The Tether is strong in this one
We’ve come to the conclusion of another PlasBit article, where we discussed how much does it cost to transfer USDT. We hope there was just enough technical information in it to clear up some things for you without being overwhelmed with tech jargon. USDT became very popular over the years (as did the crypto industry in general) simply because people seem to be more and more drawn to the stablecoins and the idea they represent.
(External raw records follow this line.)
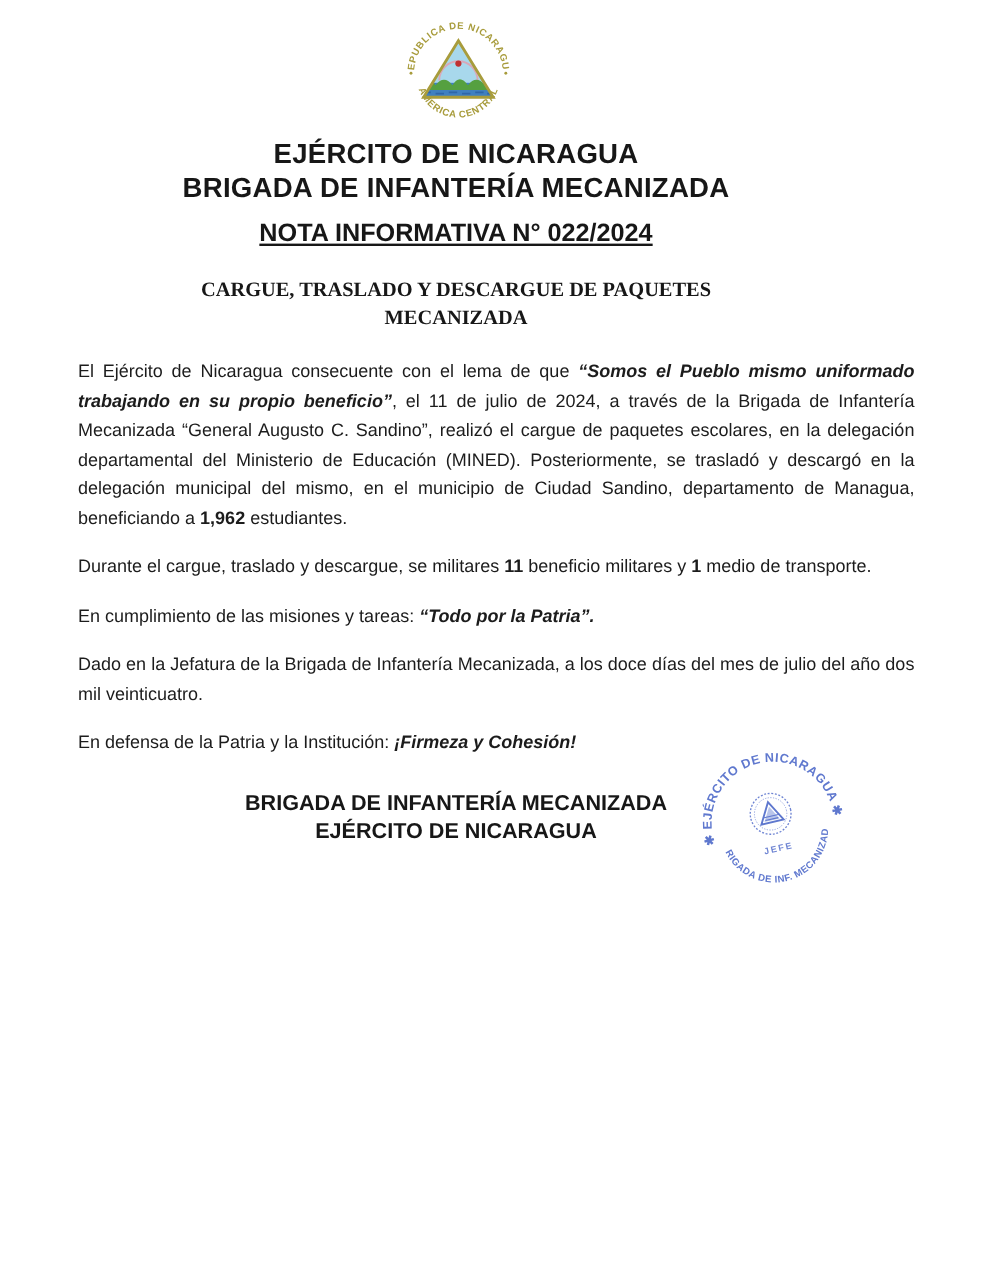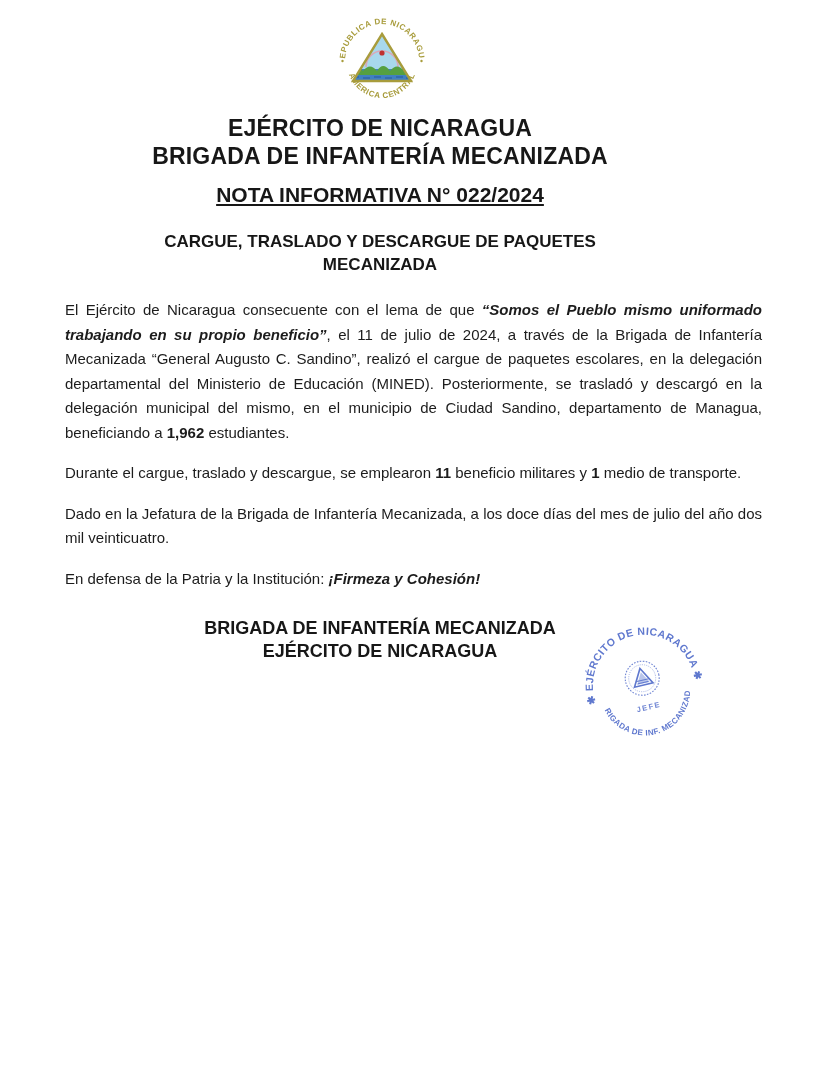"CARGUE, TRASLADO Y DESCARGUE DE" .subject { font-family: none -> Liberation Serif, serif }
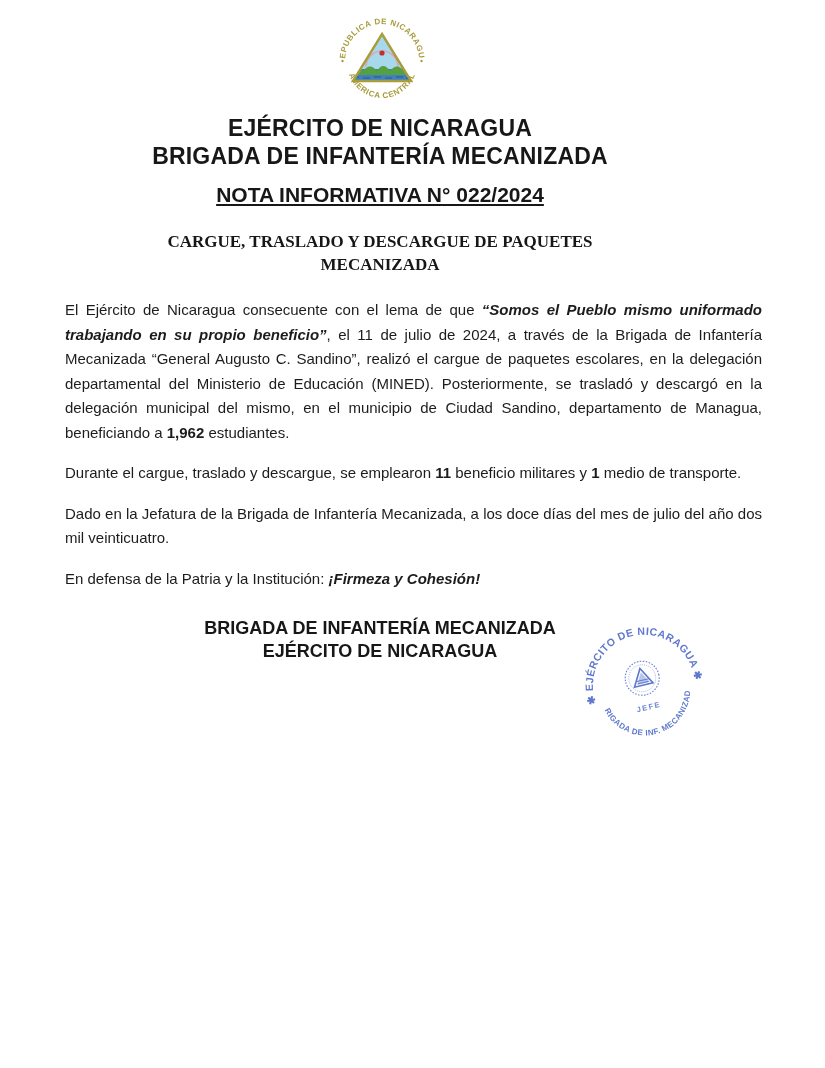"Durante el cargue, traslado y" span { text: emplearon -> militares }
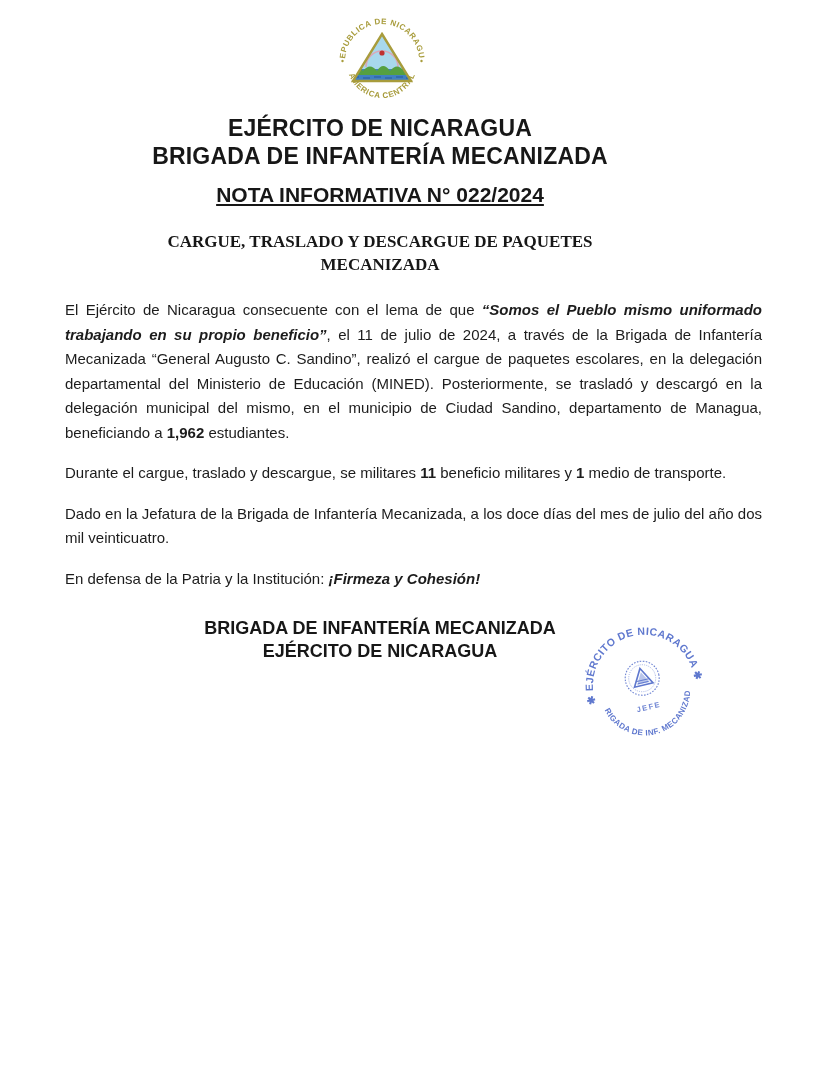"En cumplimiento de las misiones" p.para { html: none -> <p><span>En cumplimiento de las misiones y tareas: </span><span>“Todo por la Patria”.</span></p> }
The nature of cryptocurrencies won’t ever change, and their volatility will always be present to some degree. With how things are going right now in the world and the shifting geopolitical situation, users are more likely to invest or take an interest in something more consistent. Apart from mentioning the obvious commodities such as gold, stablecoins seem to be gradually attracting the attention of even those who aren't into cryptocurrencies all that much. The fact that USDT has more daily trading than the almighty Bitcoin tells you (almost) all you need to know about Tether and stablecoins. Still, not all stablecoins are as popular, and time will tell if they’ll reach this level of stardom and maybe, just maybe, push out USDT as the go-to stablecoin.